• _DATASET RECORDS_

--------------------------------

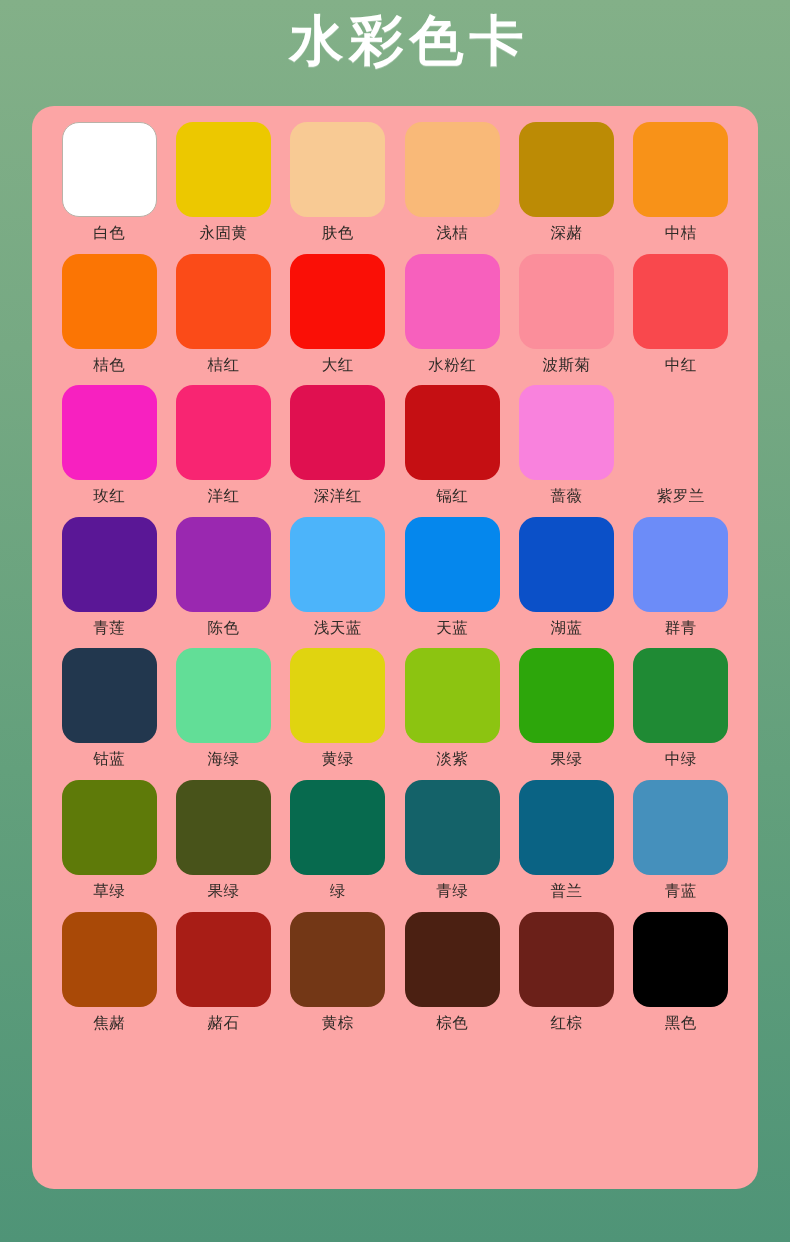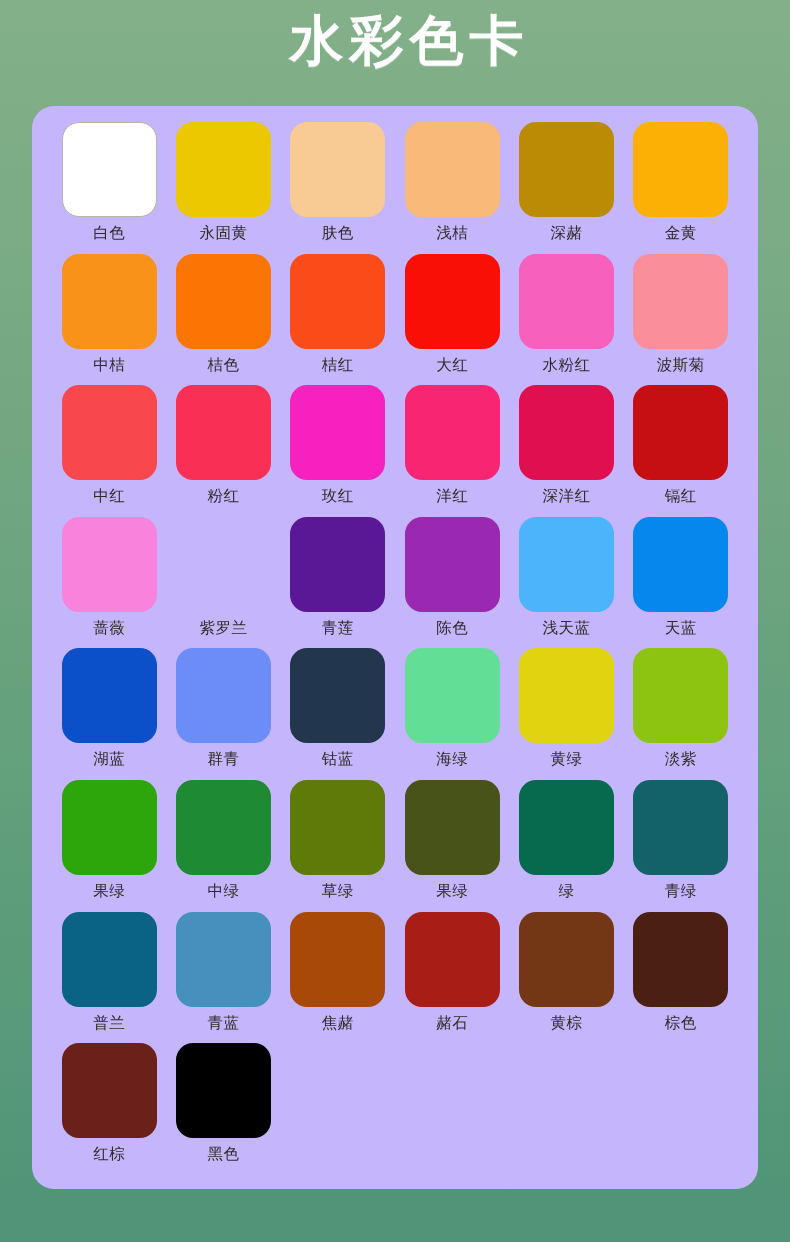--- a/index.html
+++ b/index.html
@@ -31,7 +31,7 @@
     top:106px;
     width:726px;
     height:1083px;
-    background:#c4b5fd;
+    background:#fca5a5;
     border-radius:22px;
   }
 

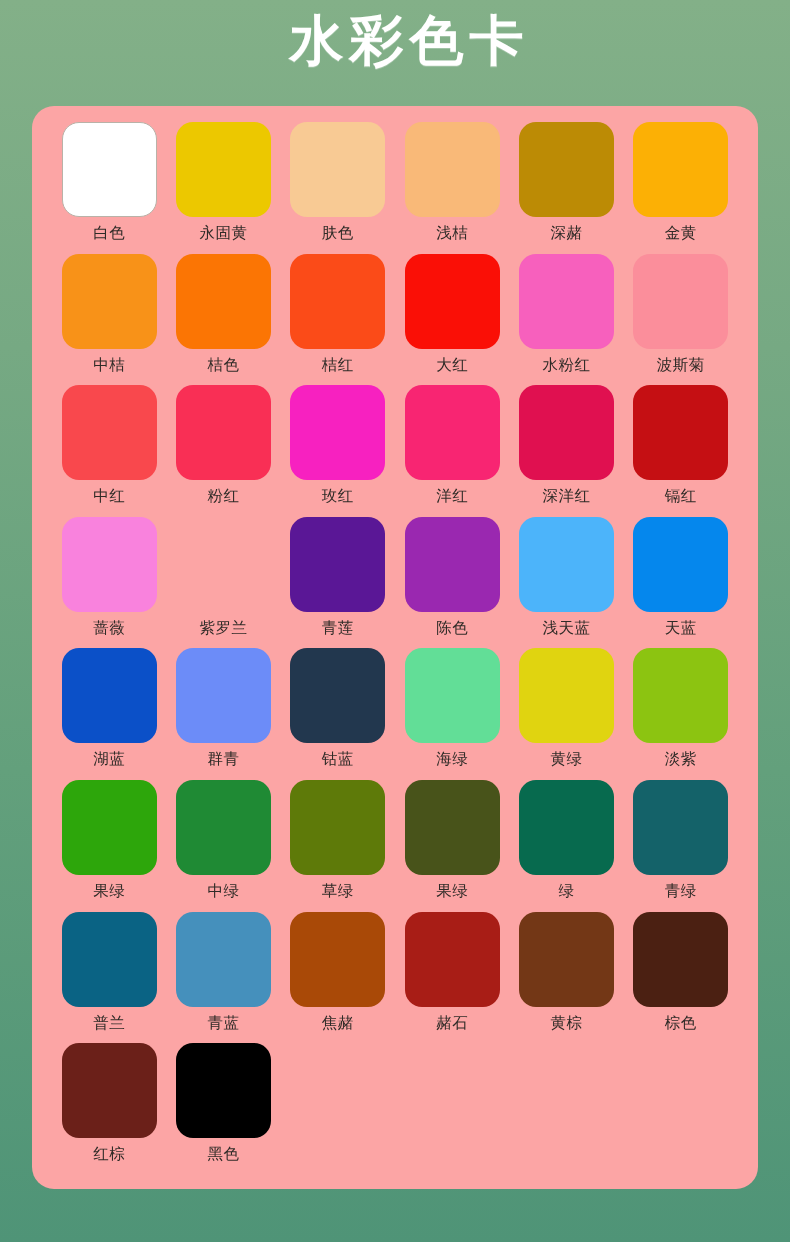--- a/index.html
+++ b/index.html
@@ -103,10 +103,6 @@
           <div class="label">深赭</div>
         </div>
         <div class="cell">
-          <div class="swatch" style="background: rgb(252, 176, 5);"></div>
-          <div class="label">金黄</div>
-        </div>
-        <div class="cell">
           <div class="swatch" style="background: rgb(248, 146, 24);"></div>
           <div class="label">中桔</div>
         </div>

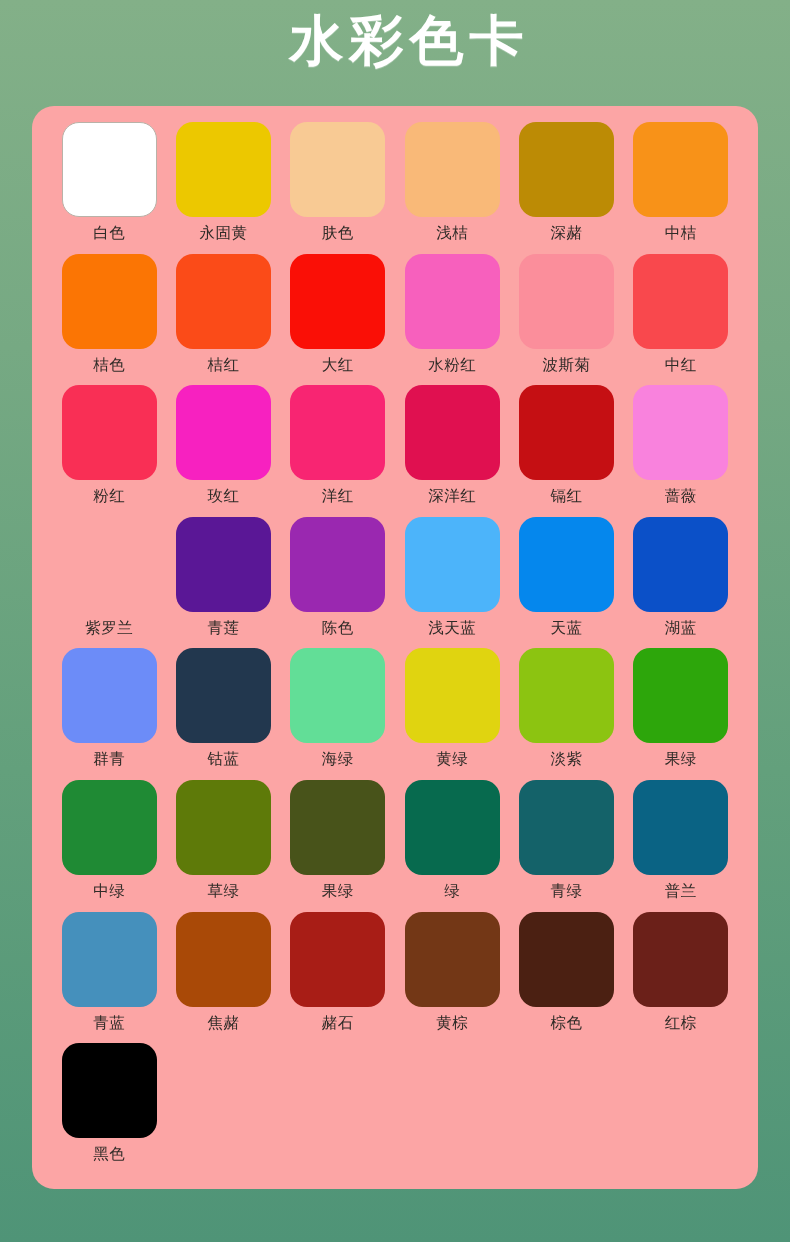--- a/index.html
+++ b/index.html
@@ -131,10 +131,6 @@
           <div class="label">中红</div>
         </div>
         <div class="cell">
-          <div class="swatch" style="background: rgb(249, 47, 85);"></div>
-          <div class="label">粉红</div>
-        </div>
-        <div class="cell">
           <div class="swatch" style="background: rgb(247, 33, 192);"></div>
           <div class="label">玫红</div>
         </div>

--------------------------------

• _THE TASK_
Each line of the material that has the word "swatch" belongs in the answer.

• _WRITTEN ANSWER_
-          <div class="swatch" style="background: rgb(252, 176, 5);"></div>
           <div class="swatch" style="background: rgb(248, 146, 24);"></div>
-          <div class="swatch" style="background: rgb(249, 47, 85);"></div>
           <div class="swatch" style="background: rgb(247, 33, 192);"></div>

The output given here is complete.